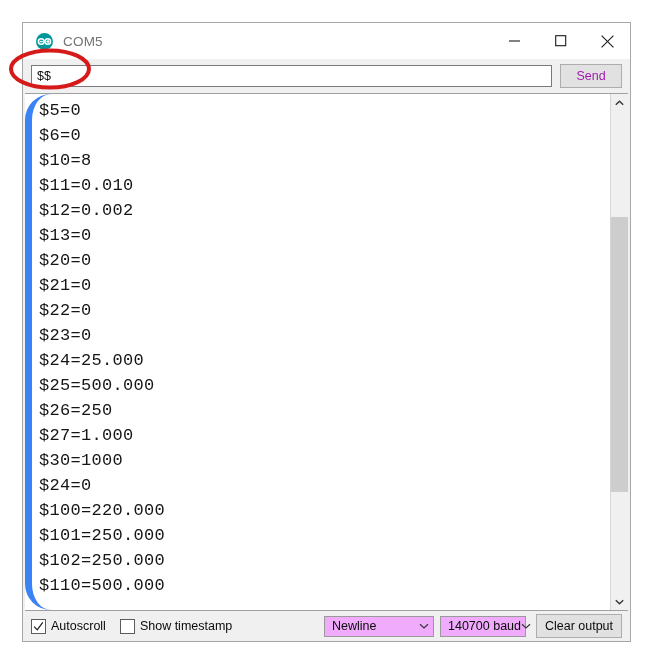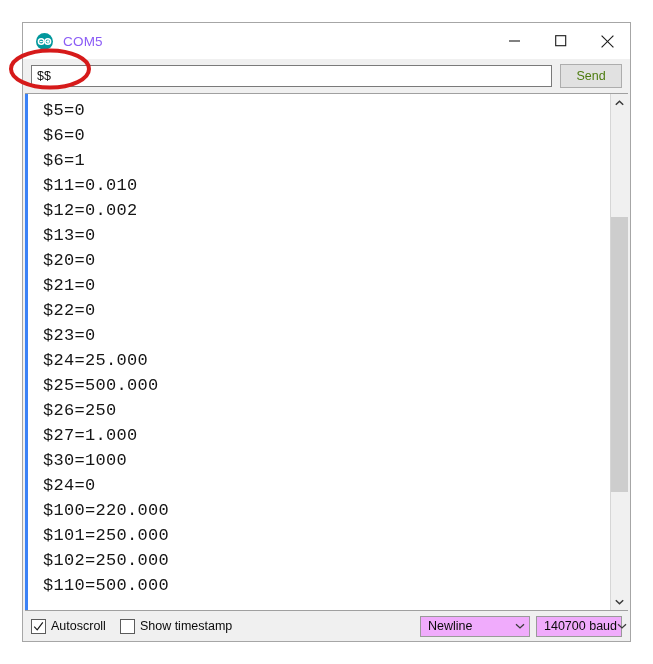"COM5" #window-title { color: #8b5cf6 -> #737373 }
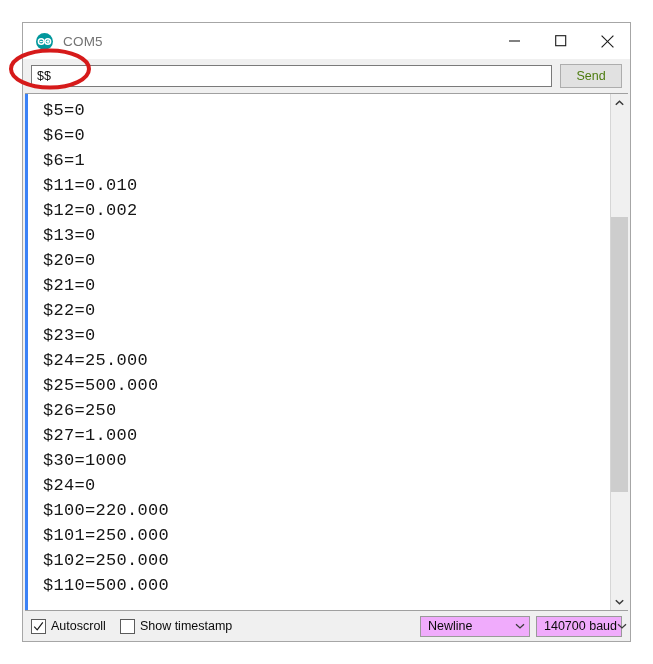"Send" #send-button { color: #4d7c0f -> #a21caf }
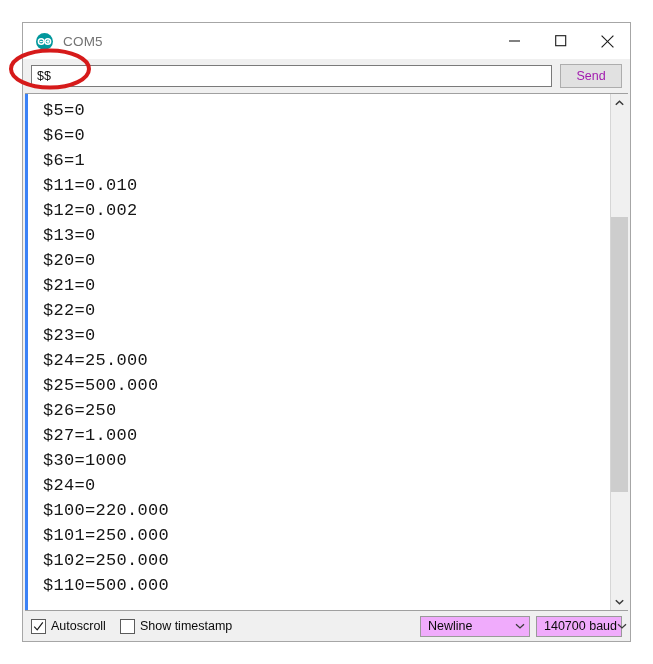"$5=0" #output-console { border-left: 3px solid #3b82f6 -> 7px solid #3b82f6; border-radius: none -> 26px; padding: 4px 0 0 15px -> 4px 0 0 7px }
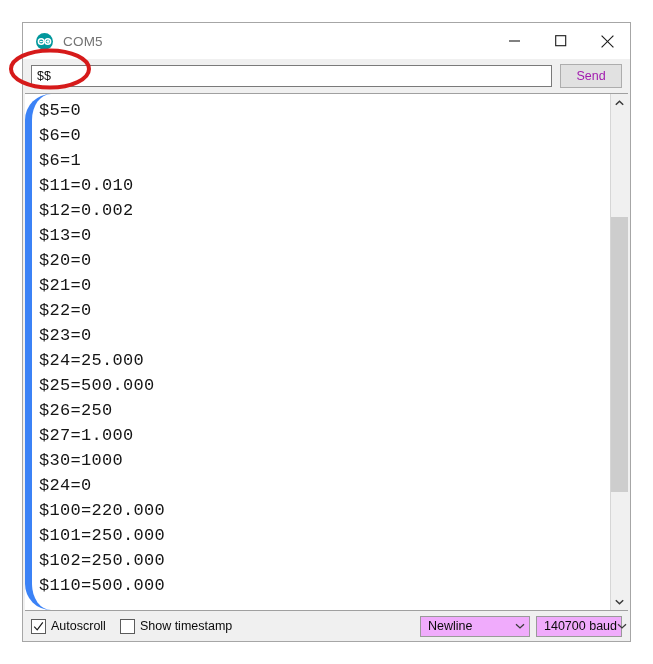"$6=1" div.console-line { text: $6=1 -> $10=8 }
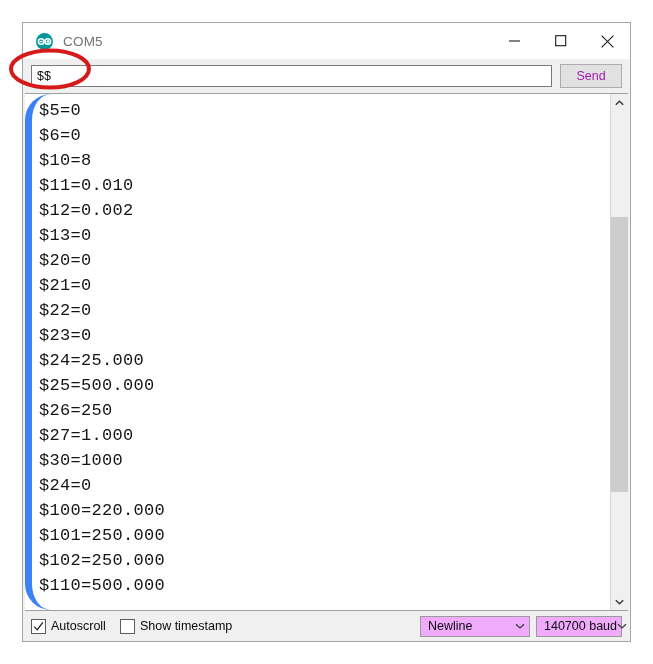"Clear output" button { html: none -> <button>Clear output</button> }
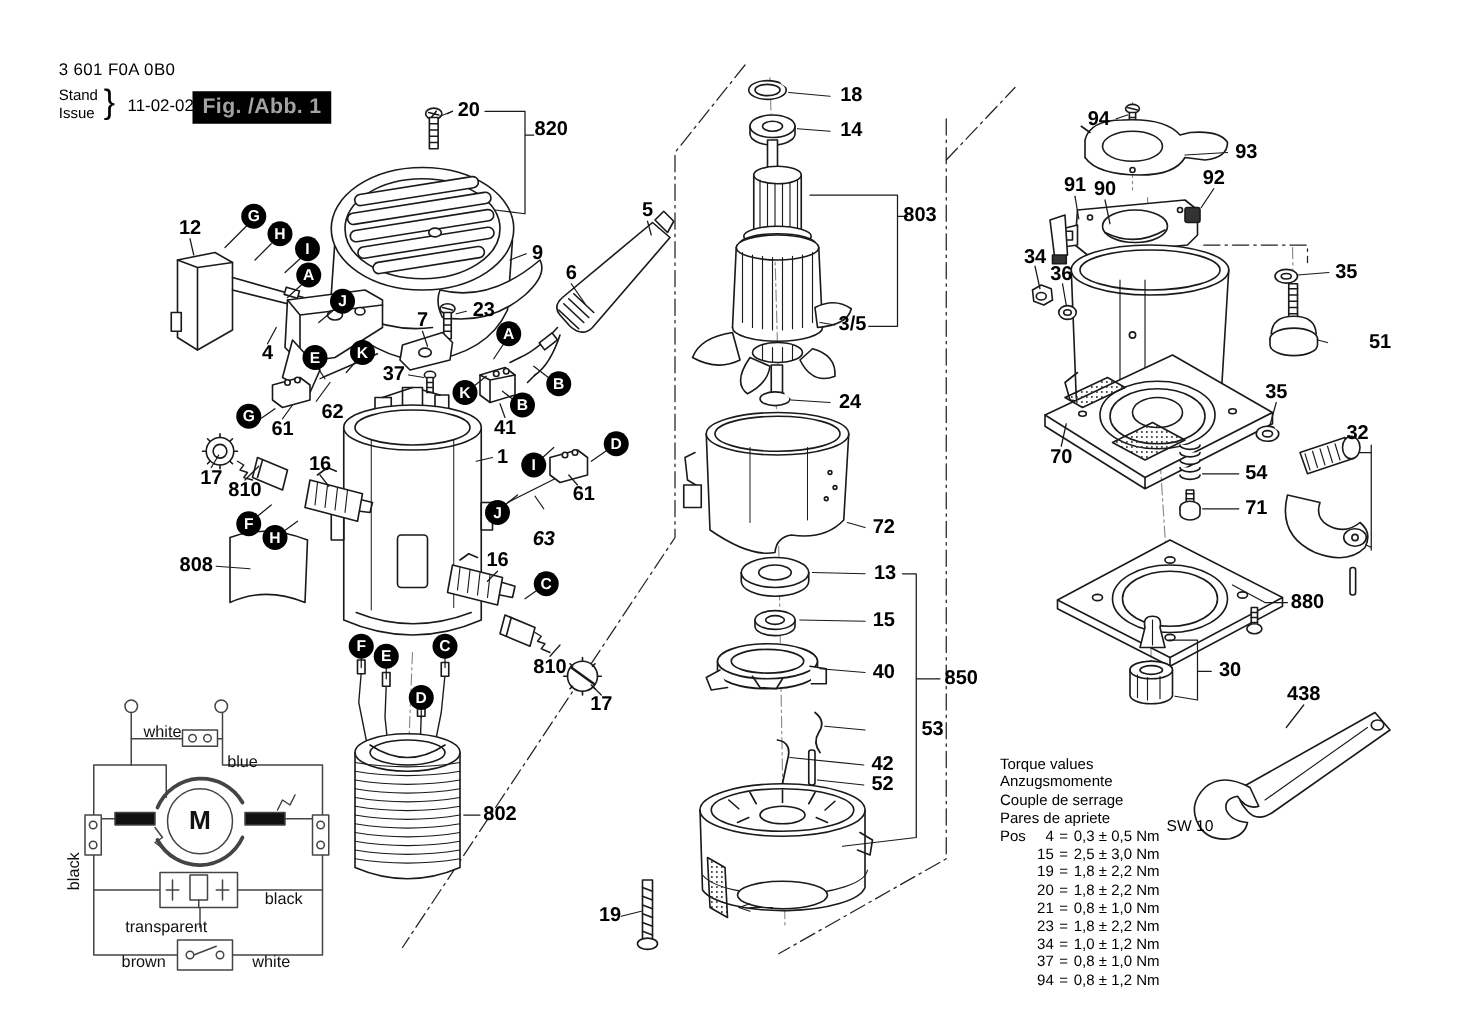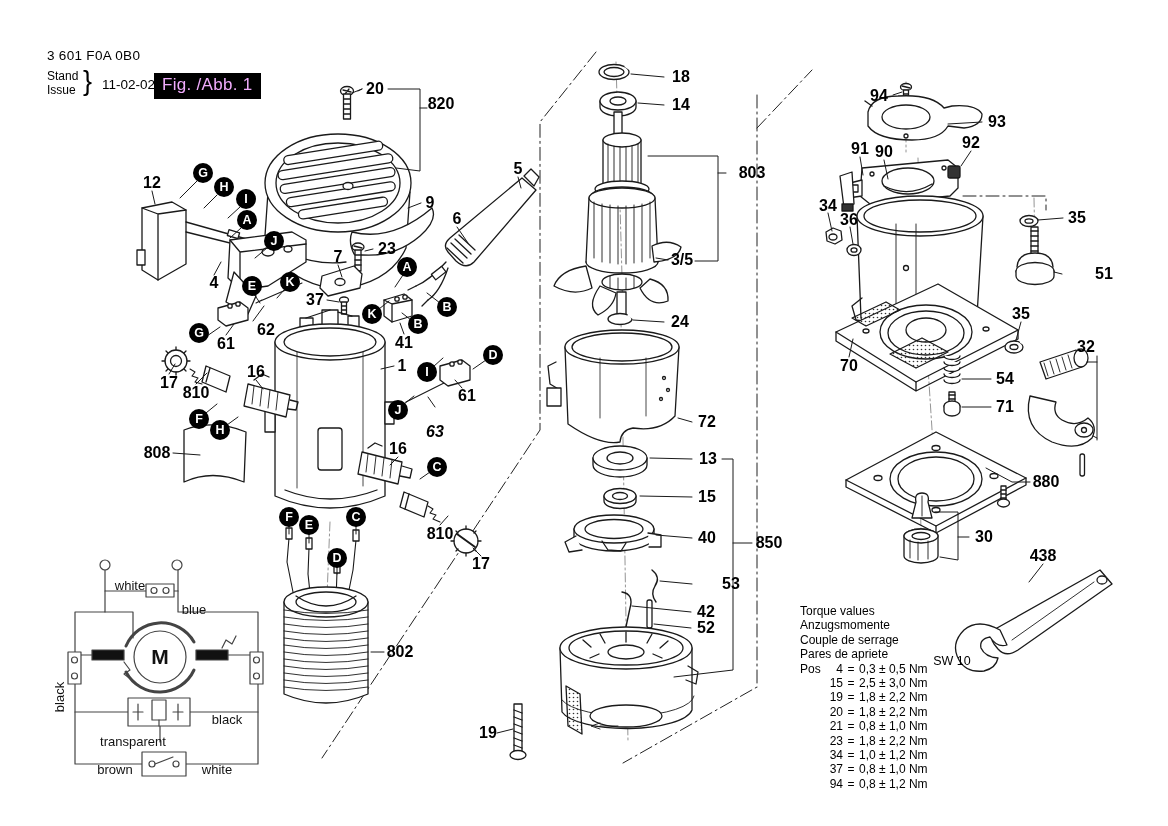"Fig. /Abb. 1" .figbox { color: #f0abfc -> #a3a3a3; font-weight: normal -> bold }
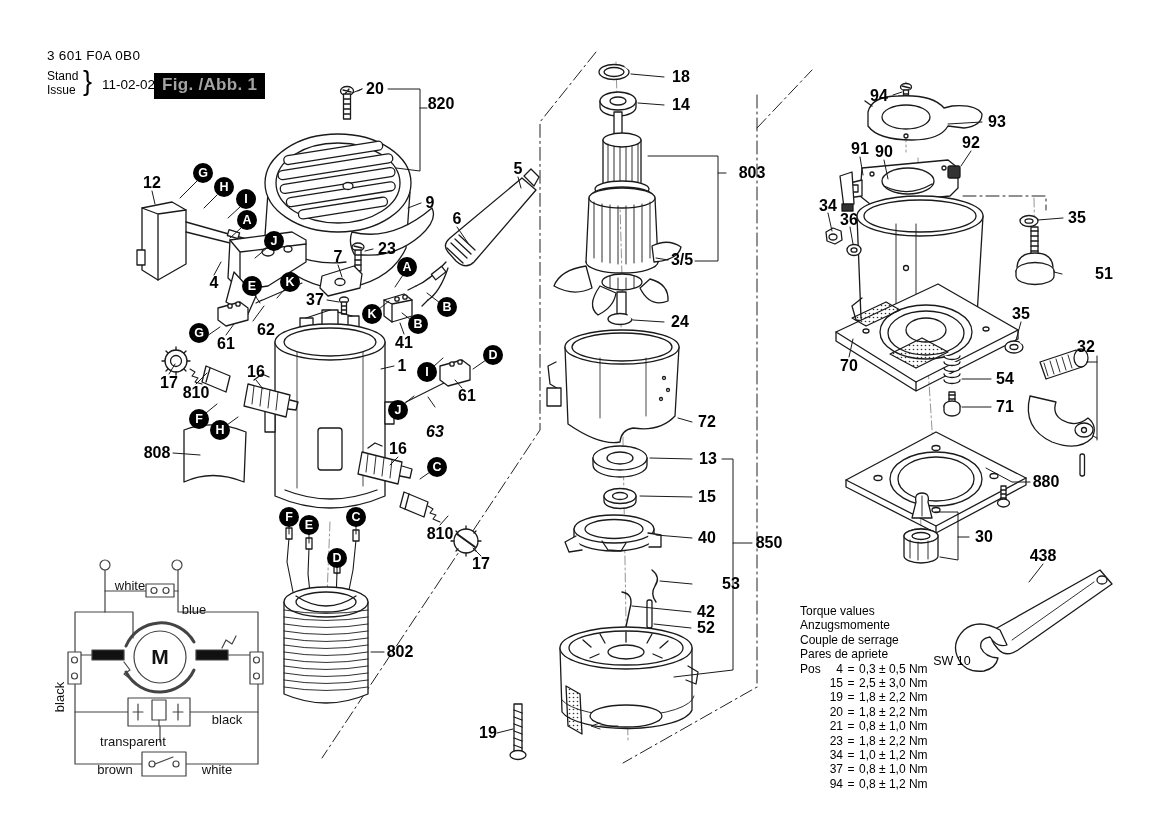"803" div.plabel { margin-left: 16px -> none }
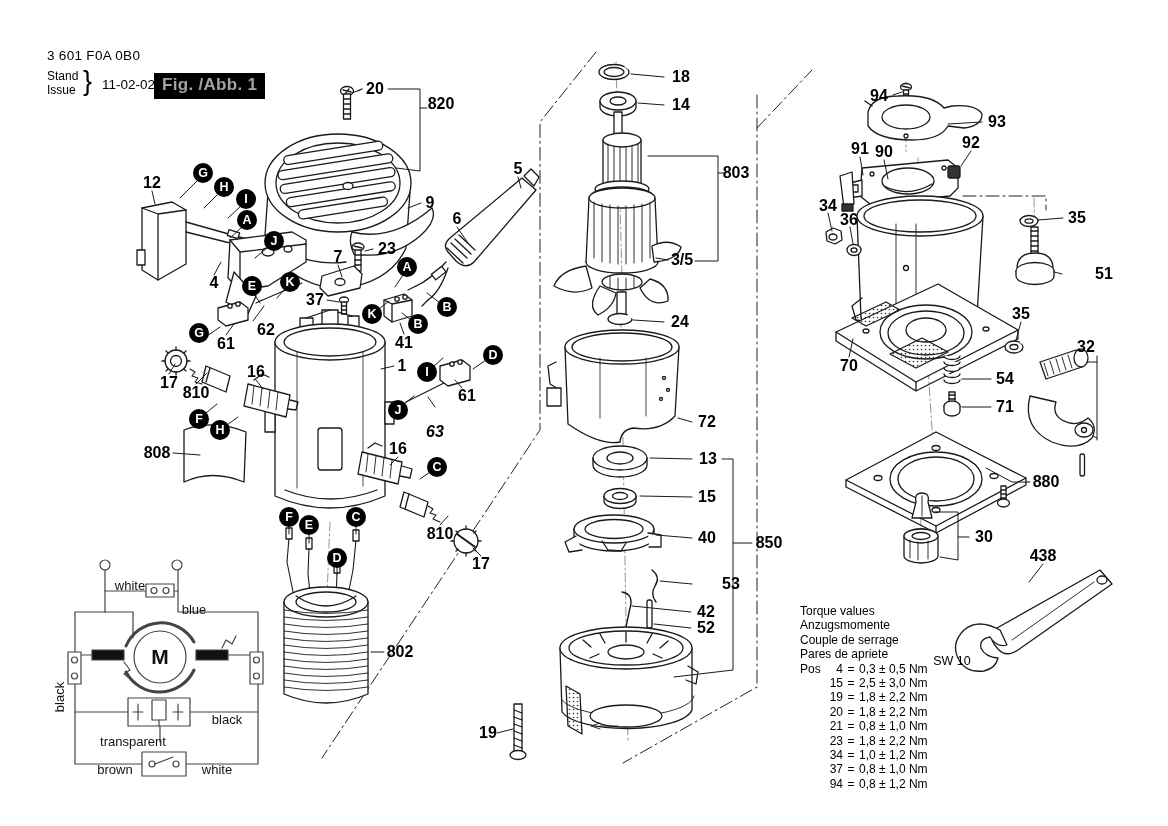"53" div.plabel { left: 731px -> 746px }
=======
**The task:** Only the lines from the one containing "color: #f0abfc ->" through the end of the records should be copied, exactly and with both ends included; the pictures should not.

**Your response:**
"Fig. /Abb. 1" .figbox { color: #f0abfc -> #a3a3a3; font-weight: normal -> bold }
"803" div.plabel { margin-left: 16px -> none }
"53" div.plabel { left: 731px -> 746px }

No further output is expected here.